IIFA yet to finalise Nepal for awards

IIFA has provided multiple tangible and intangible benefits for host destinations over the years

Kathmandu, July 5

The International Indian Film Academy has clarified that it has not confirmed Nepal as the host country for its upcoming awards ceremony.

The statement comes at a time when the government is mulling over organising the 20th edition of IIFA Awards in Nepal while a parliamentary committee has directed the government not to do so citing “inappropriately and unnaturally high cost of hosting the event considering the country’s economic status”.

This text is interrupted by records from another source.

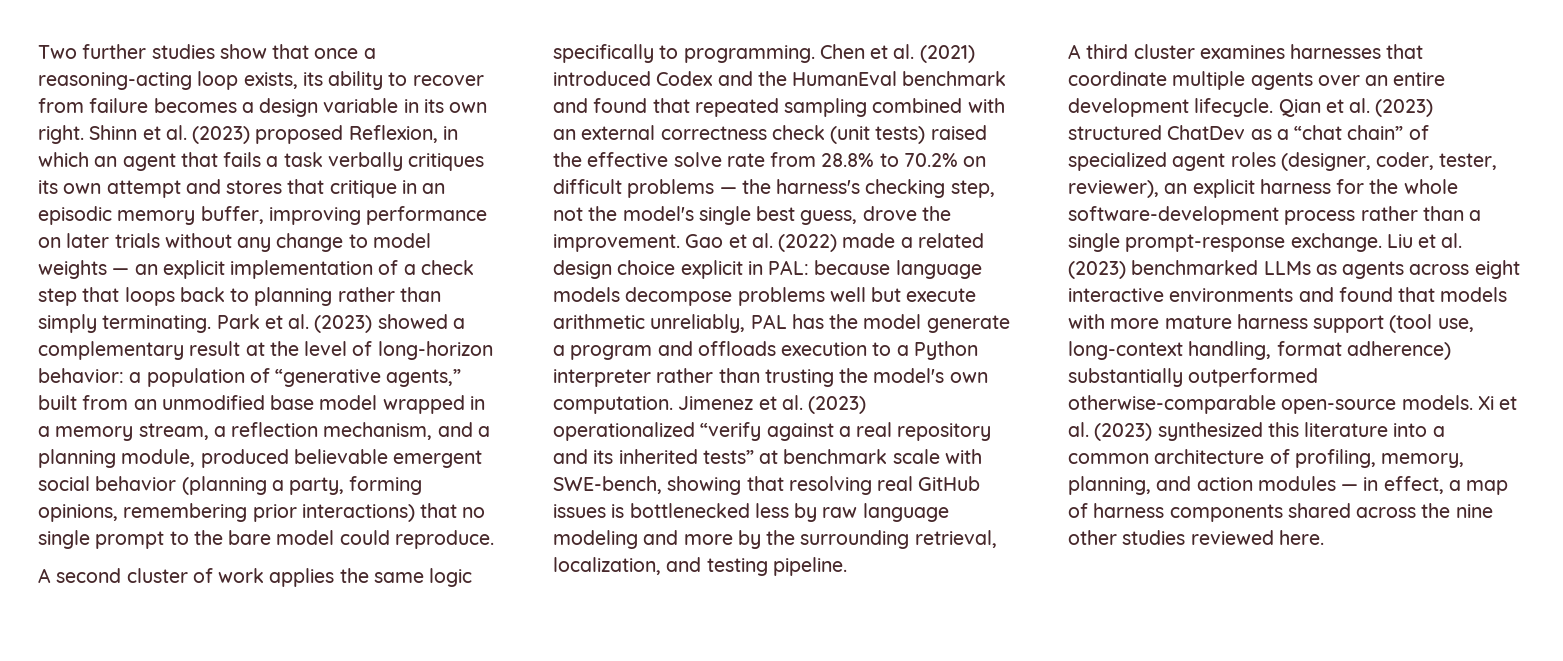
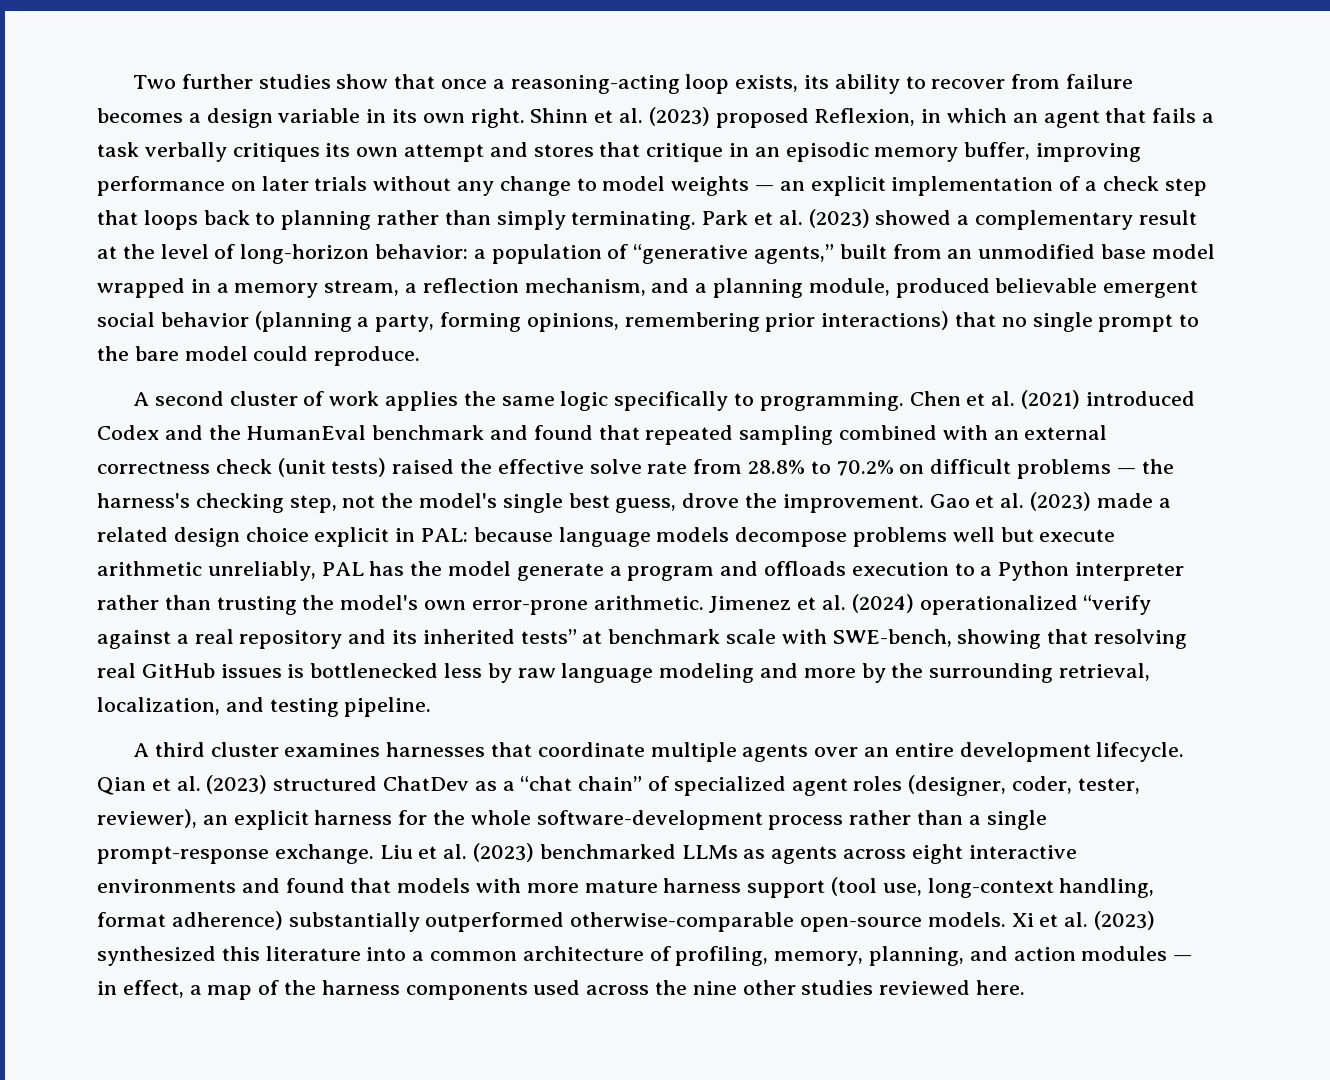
- Gao et al. (2022) made a related design choice explicit in PAL: because language models decompose problems well but execute arithmetic unreliably, PAL has the model generate a program and offloads execution to a Python interpreter rather than trusting the model's own computation.
+ Gao et al. (2023) made a related design choice explicit in PAL: because language models decompose problems well but execute arithmetic unreliably, PAL has the model generate a program and offloads execution to a Python interpreter rather than trusting the model's own error-prone arithmetic.
- Jimenez et al. (2023) operationalized “verify against a real repository and its inherited tests” at benchmark scale with SWE-bench, showing that resolving real GitHub issues is bottlenecked less by raw language modeling and more by the surrounding retrieval, localization, and testing pipeline.
+ Jimenez et al. (2024) operationalized “verify against a real repository and its inherited tests” at benchmark scale with SWE-bench, showing that resolving real GitHub issues is bottlenecked less by raw language modeling and more by the surrounding retrieval, localization, and testing pipeline.
- Xi et al. (2023) synthesized this literature into a common architecture of profiling, memory, planning, and action modules — in effect, a map of harness components shared across the nine other studies reviewed here.
+ Xi et al. (2023) synthesized this literature into a common architecture of profiling, memory, planning, and action modules — in effect, a map of the harness components used across the nine other studies reviewed here.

IIFA is in the advanced stage of finalising the destination for next IIFA Awards, one of the Indian cinema’s biggest annual global events, reads a statement issued by IIFA today. And Nepal is one of the destinations being considered for the awards ceremony, according to the statement. “But no final decision has been taken so far [with regards to Nepal],” adds the statement.  “IIFA fans are advised not to make any travel plans at this point,” it states. The IIFA has been organising the awards ceremony since 2000 in countries other than India. In the last 19 years, over 14 cities of 12 countries in four continents have hosted the event.

“IIFA has provided multiple tangible and intangible benefits for host destinations over the years, including hike in tourist inflow, business and trade promotion, destination marketing and film shooting commitments, which create short- and long-term impact on economies,” the statement quotes Wiz Andre Timmins, director of Wizcraft International, the producers and creators of the IIFA movement, as saying.

The IIFA event provides host destinations with a $200-million media campaign that raises the profile of the country, increases tourist flow by 35 per cent to 50 per cent, and improves tourism yields through the introduction of higher value tourists, adds the statement. The programme also provides event management training opportunity to young students and creates avenues for joint venture between filmmakers of India and the host destination, reads the statement.

These benefits are exclusive of $35 million in immediate spending by event organisers and co-organisers and visitors who throng the host nation, the statement adds.

“As a result of these positive achievements and results, countries bid to host the event and we receive invitations to explore global cities for consideration every year,” says Timmins.

In this regard, Nepal is one of the countries that is bidding to host IIFA Awards in 2019, adds the statement. But “several unconfirmed stories coming from Nepal” suggest the country has been chosen to host the event, which is not true, according to the statement.

“IIFA is not responsible for and has not been involved in any of recent media activity related to Nepal and does not endorse any event details provided,” adds the statement. “Any speculation being made by media is the result of the Nepal Tourism Board and Kathmandu Metropolitan City going ahead without due authority and permission to speak about our global brand — IIFA — coming to Nepal.”